= Exercise description =
The listing below should be printed again word for word, without any images.

= Data records =
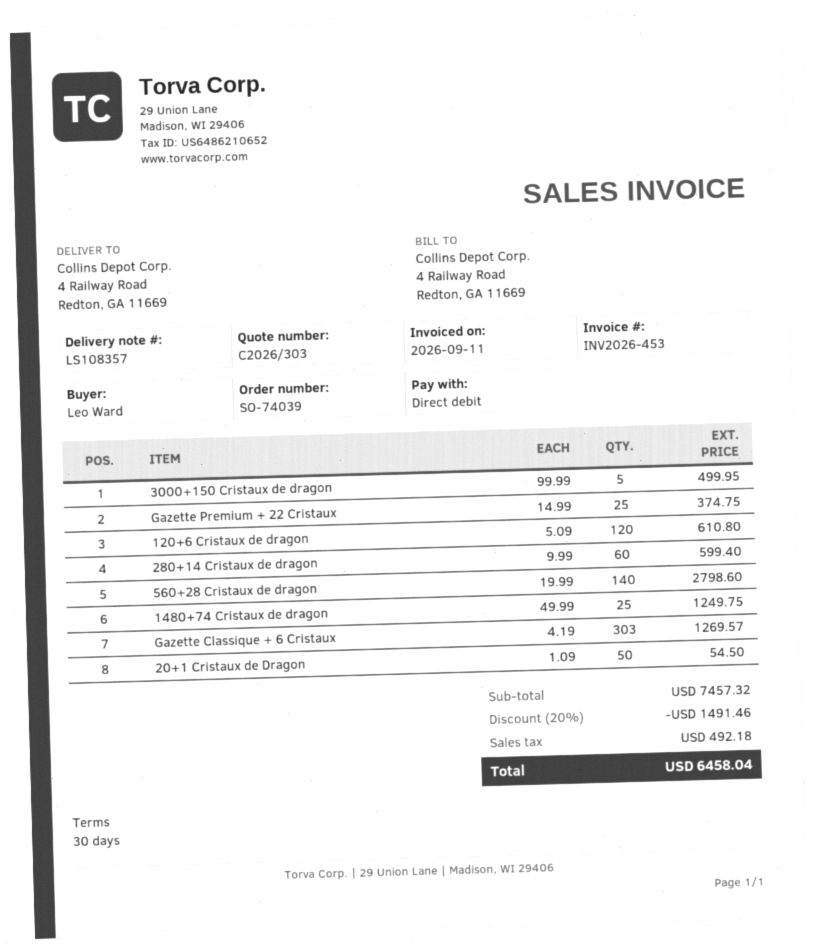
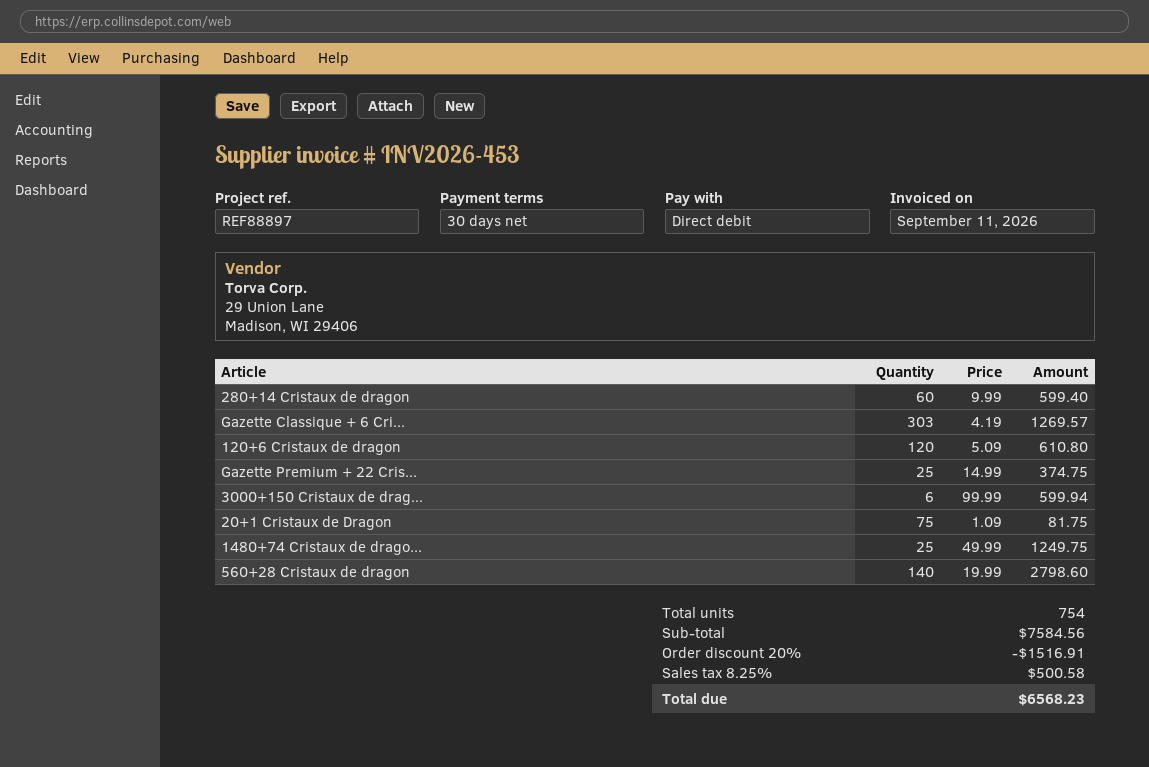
3000+150 Cristaux de dragon: 5 x 99.99 = 499.95 -> 6 x 99.99 = 599.94
20+1 Cristaux de Dragon: 50 x 1.09 = 54.50 -> 75 x 1.09 = 81.75
subtotal: 7457.32 -> 7584.56
discount: 20% = 1491.46 -> 20% = 1516.91
tax: 492.18 -> 500.58
total: 6458.04 -> 6568.23

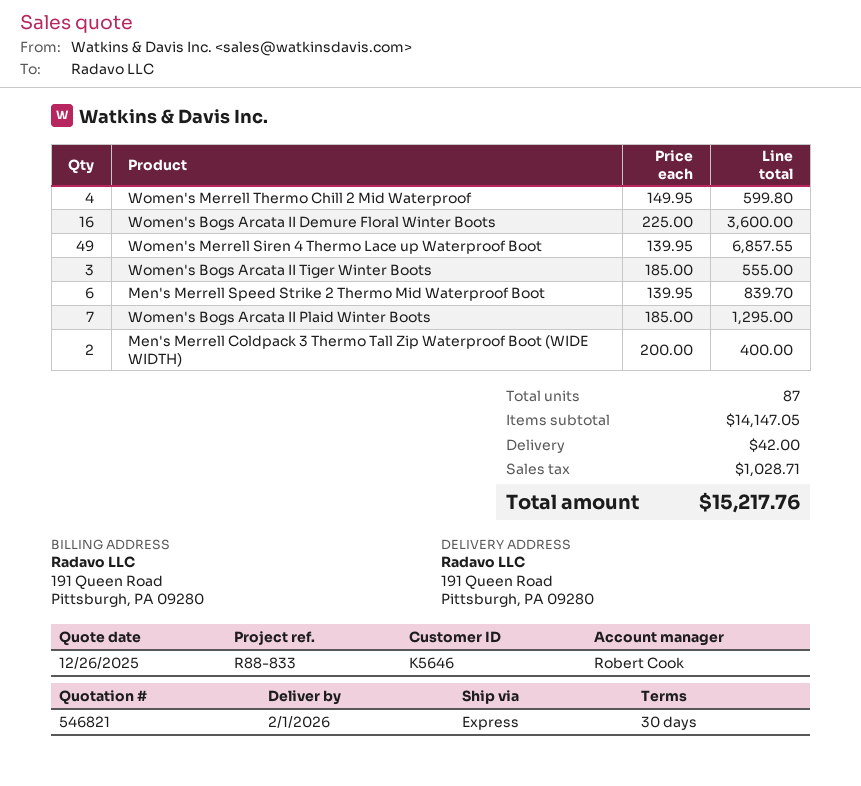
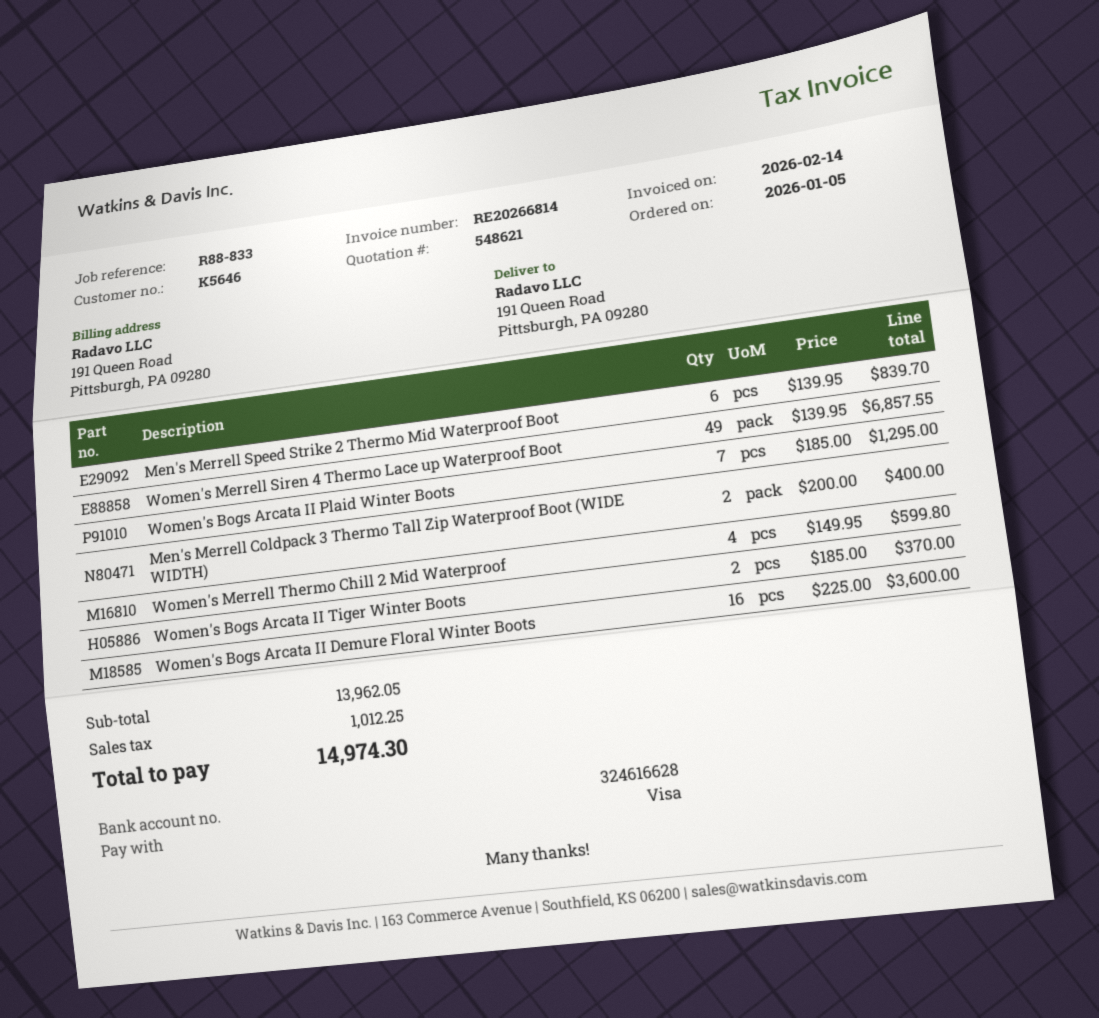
quote number: 546821 -> 548621
Women's Bogs Arcata II Tiger Winter Boots: 3 x 185.00 = 555.00 -> 2 x 185.00 = 370.00
subtotal: 14147.05 -> 13962.05
shipping: 42.00 -> none
tax: 1028.71 -> 1012.25
total: 15217.76 -> 14974.30

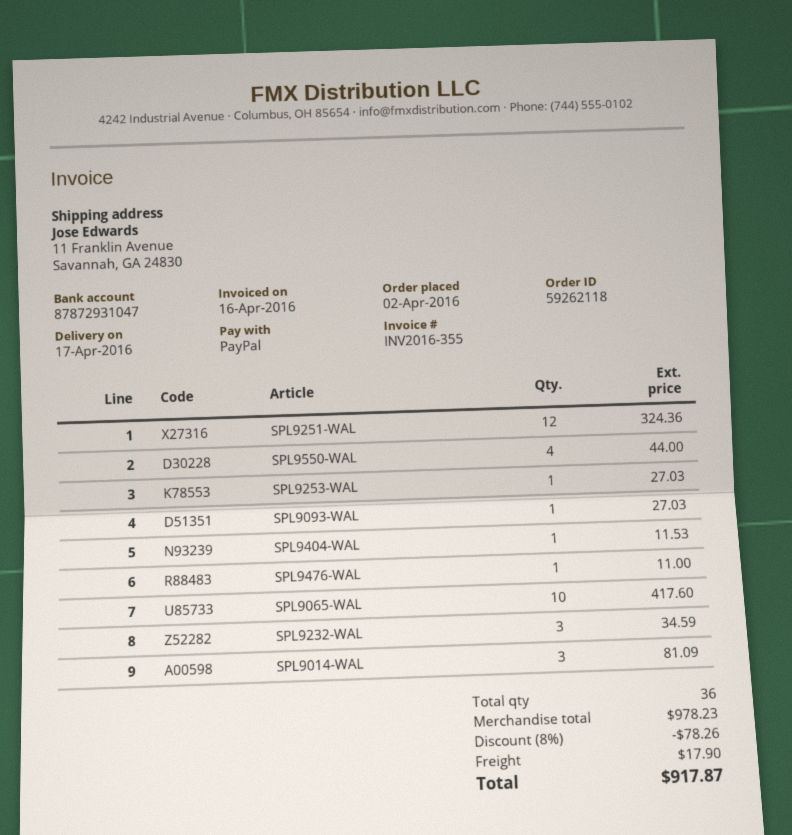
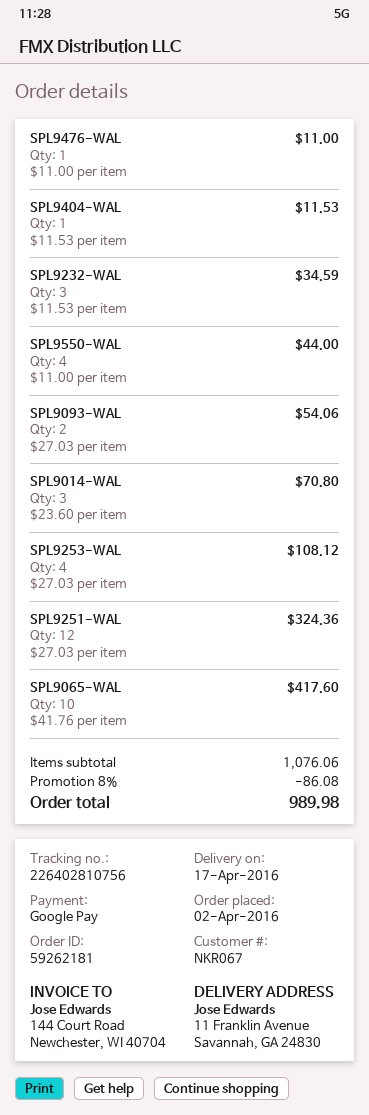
order number: 59262118 -> 59262181
payment method: PayPal -> Google Pay
SPL9253-WAL: 1 for 27.03 -> 4 for 108.12
SPL9093-WAL: 1 for 27.03 -> 2 for 54.06
SPL9014-WAL: 3 for 81.09 -> 3 for 70.80
subtotal: 978.23 -> 1076.06
discount: 8% = 78.26 -> 8% = 86.08
shipping: 17.90 -> none
total: 917.87 -> 989.98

= Completed exercise =
3000+150 Cristaux de dragon: 5 x 99.99 = 499.95 -> 6 x 99.99 = 599.94
20+1 Cristaux de Dragon: 50 x 1.09 = 54.50 -> 75 x 1.09 = 81.75
subtotal: 7457.32 -> 7584.56
discount: 20% = 1491.46 -> 20% = 1516.91
tax: 492.18 -> 500.58
total: 6458.04 -> 6568.23

quote number: 546821 -> 548621
Women's Bogs Arcata II Tiger Winter Boots: 3 x 185.00 = 555.00 -> 2 x 185.00 = 370.00
subtotal: 14147.05 -> 13962.05
shipping: 42.00 -> none
tax: 1028.71 -> 1012.25
total: 15217.76 -> 14974.30

order number: 59262118 -> 59262181
payment method: PayPal -> Google Pay
SPL9253-WAL: 1 for 27.03 -> 4 for 108.12
SPL9093-WAL: 1 for 27.03 -> 2 for 54.06
SPL9014-WAL: 3 for 81.09 -> 3 for 70.80
subtotal: 978.23 -> 1076.06
discount: 8% = 78.26 -> 8% = 86.08
shipping: 17.90 -> none
total: 917.87 -> 989.98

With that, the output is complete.